In February 2009, Cordell and McGraw-Hill entered into a Publishing Agreement (the "Agreement") calling for Cordell to author and deliver a manuscript tentatively entitled "Designing Audio Power Amplifiers," and for McGraw-Hill to publish and distribute the resulting book, in exchange for the payment of royalties. In particular, the Agreement provides for the payment of a royalty for foreign sales of works, pursuant to the following provision:
The Agreement is attached to the Complaint as Exhibit A.
(2) Foreign Sales 10.00 percent of the Publisher's net receipts for each copy of the Work (hardcover or paperback) sold by the Publisher to the McGraw-Hill international book division or to third parties for use outside the United States.Agreement, ¶ 7(b)(2). This clause was drafted exclusively by McGraw-Hill, and it appears in all or substantially all agreements McGraw-Hill has entered into with the putative class members, with materially identical language differing only in the numerical percentage to be paid.
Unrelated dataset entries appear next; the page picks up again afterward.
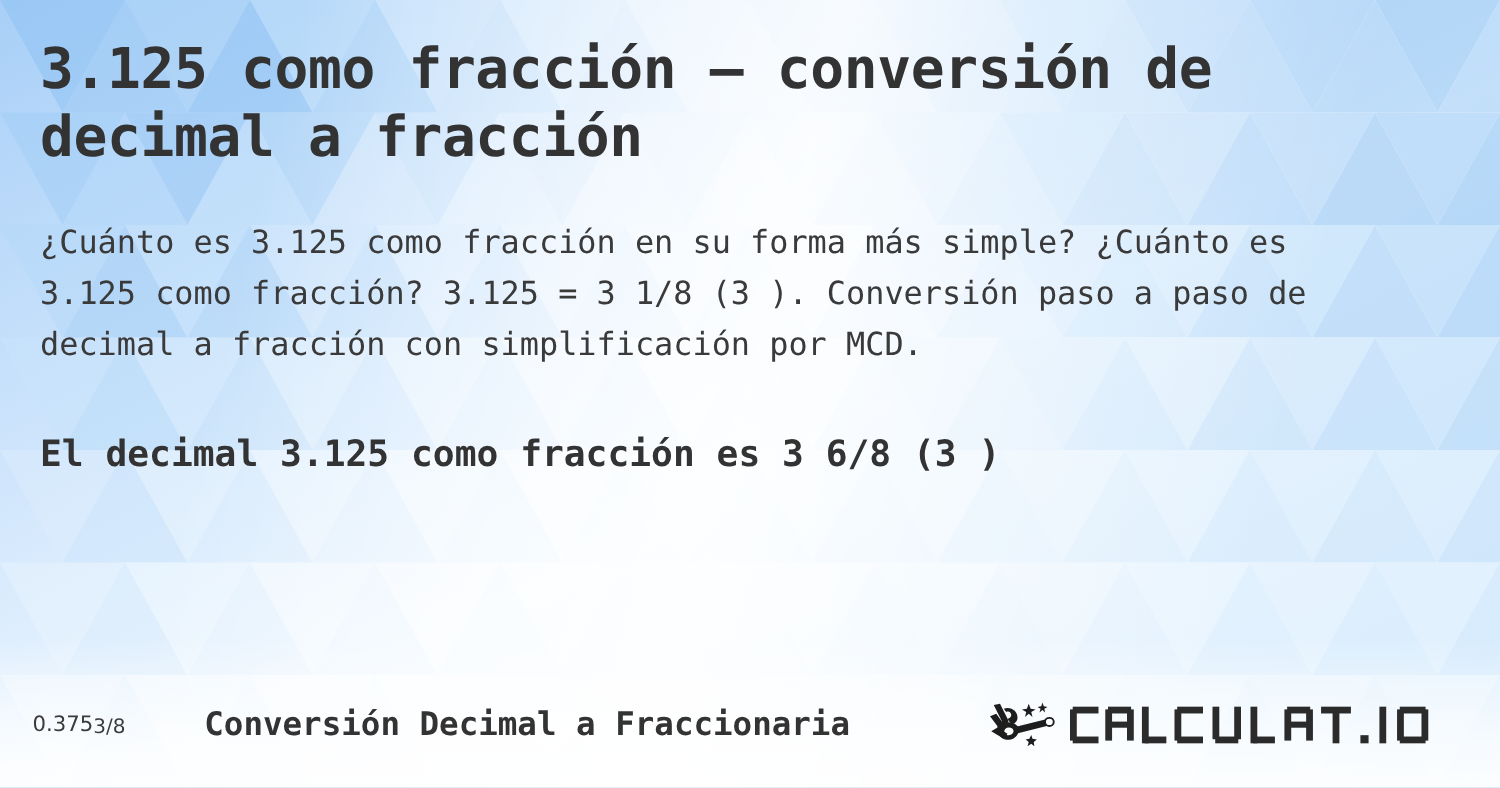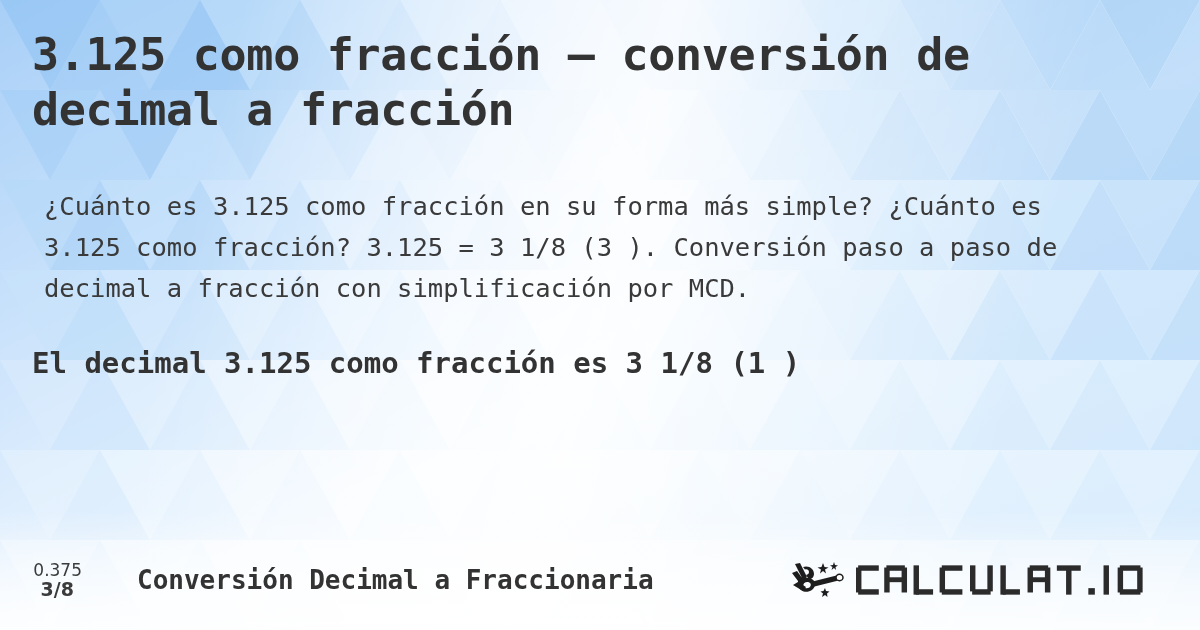"¿Cuánto es 3.125 como fracción" .desc { margin: 12px -> 0 }
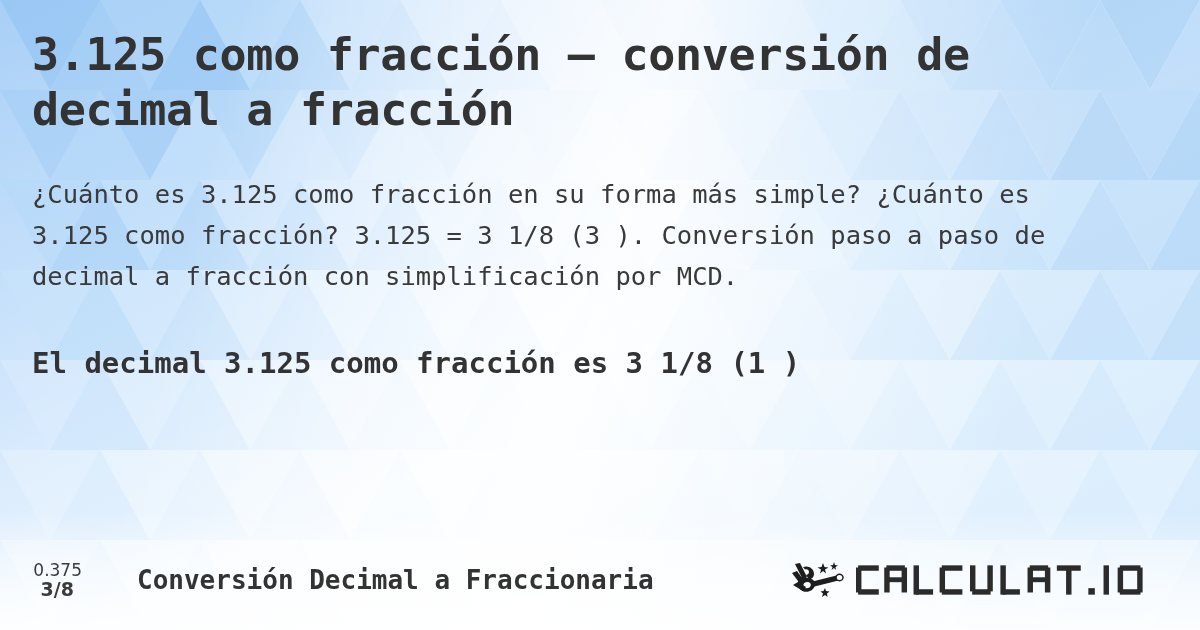"El decimal 3.125 como fracción" p.answer { text: 1/8 (1 -> 6/8 (3 }
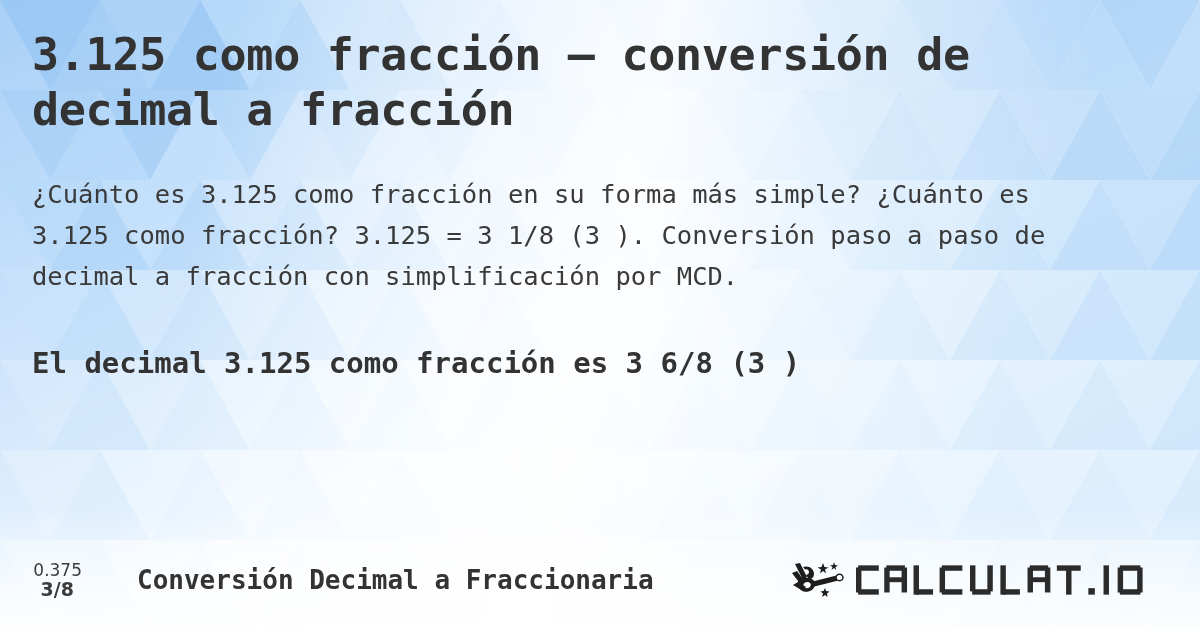"0.375" .frac-icon { flex-direction: column -> row }
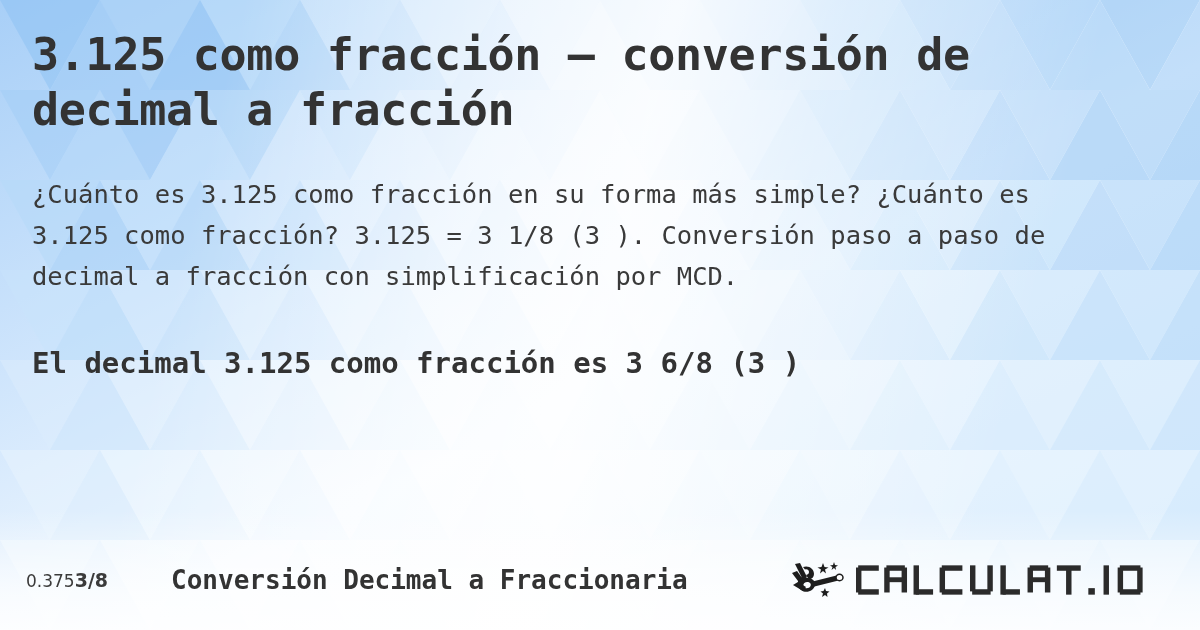"3/8" .frac-icon .frac-bottom { font-size: 19px -> 16px; font-weight: 700 -> 400 }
"Net receipts" is defined "as the Publisher's selling price less discounts, credits, actual returns and a reasonable reserve for anticipated returns of 20% ..." Agmt. ¶ 7d
In the Complaint, Cordell alleges that McGraw-Hill systematically violates its contracts with its authors by failing to remit royalties based upon the amounts received from third parties for sales of works outside of the United States, when these third parties are the ultimate purchasers of works from McGraw-Hill. Cordell further alleges in the Complaint that McGraw-Hill, in bad faith, sells works to third-parties for use outside of the United States by purporting to first transfer those works to related "divisions" of McGraw-Hill in self-dealing transactions at below market prices, and that these "divisions" subsequently sell these works to independent third-parties at arm's-length at the full market price. Cordell complains that he and the putative class members receive only royalties on the lesser value of the artificial amount of the purported transaction with its "division." In the Complaint, Cordell characterizes the "sales" or "transfers" to the related divisions as book-keeping entries and not genuine sales.
II. DISCUSSION
A. Standard of Review
On a motion to dismiss, the allegations in a complaint are accepted as true. City of Pontiac Gen. Empls.' Ret. Sys. v. MBIA. Inc., 637 F.3d 169, 174 (2d Cir.2011). Nevertheless, the complaint must offer more than "labels and conclusions" or "a formulaic recitation of the elements of a cause of action." Arista Records. LLC v. Doe 3, 604 F.3d 110, 120 (2d Cir.2010) (quoting Bell Atl. Corp. v. Twombly, 550 U.S. 544, 555, 127 S.Ct. 1955, 167 L.Ed.2d 929 (2007)). "[It] must contain sufficient factual matter, accepted as true, to 'state a claim to relief that is plausible on its face.'" Ashcroft v. Iqbal 556 U.S. 662, 129 S.Ct. 1937, 1949, 173 L.Ed.2d 868 (2009) (quoting Twombly, 550 U.S. at 570, 127 S.Ct. 1955). "The plausibility standard is not akin to a 'probability requirement,' but it asks for more than a sheer possibility that a defendant has acted unlawfully." Iqbal, 129 S.Ct. at 1949 (citation omitted). Courts may consider on a motion to dismiss "any written instrument attached to [the complaint] as an exhibit or any statements or documents incorporated in it by reference." Rothman v. Gregor, 220 F.3d 81, 88-89 (2d Cir.2000).
B. Breach of Contract
McGraw-Hill argues that Cordell's breach of contract claim must be dismissed because it paid royalties to Cordell based on the net receipts of sales to the McGraw-Hill international book division, in compliance with the Agreement. Cordell counters that McGraw-Hill violated the Agreement by failing to remit royalties from sales to third-parties, even when third-parties are the ultimate purchasers of the works; and that the Agreement obligates McGraw-Hill to base its royalty payment upon actual sales as opposed to intra-company transfers, which McGraw-Hill has failed to do.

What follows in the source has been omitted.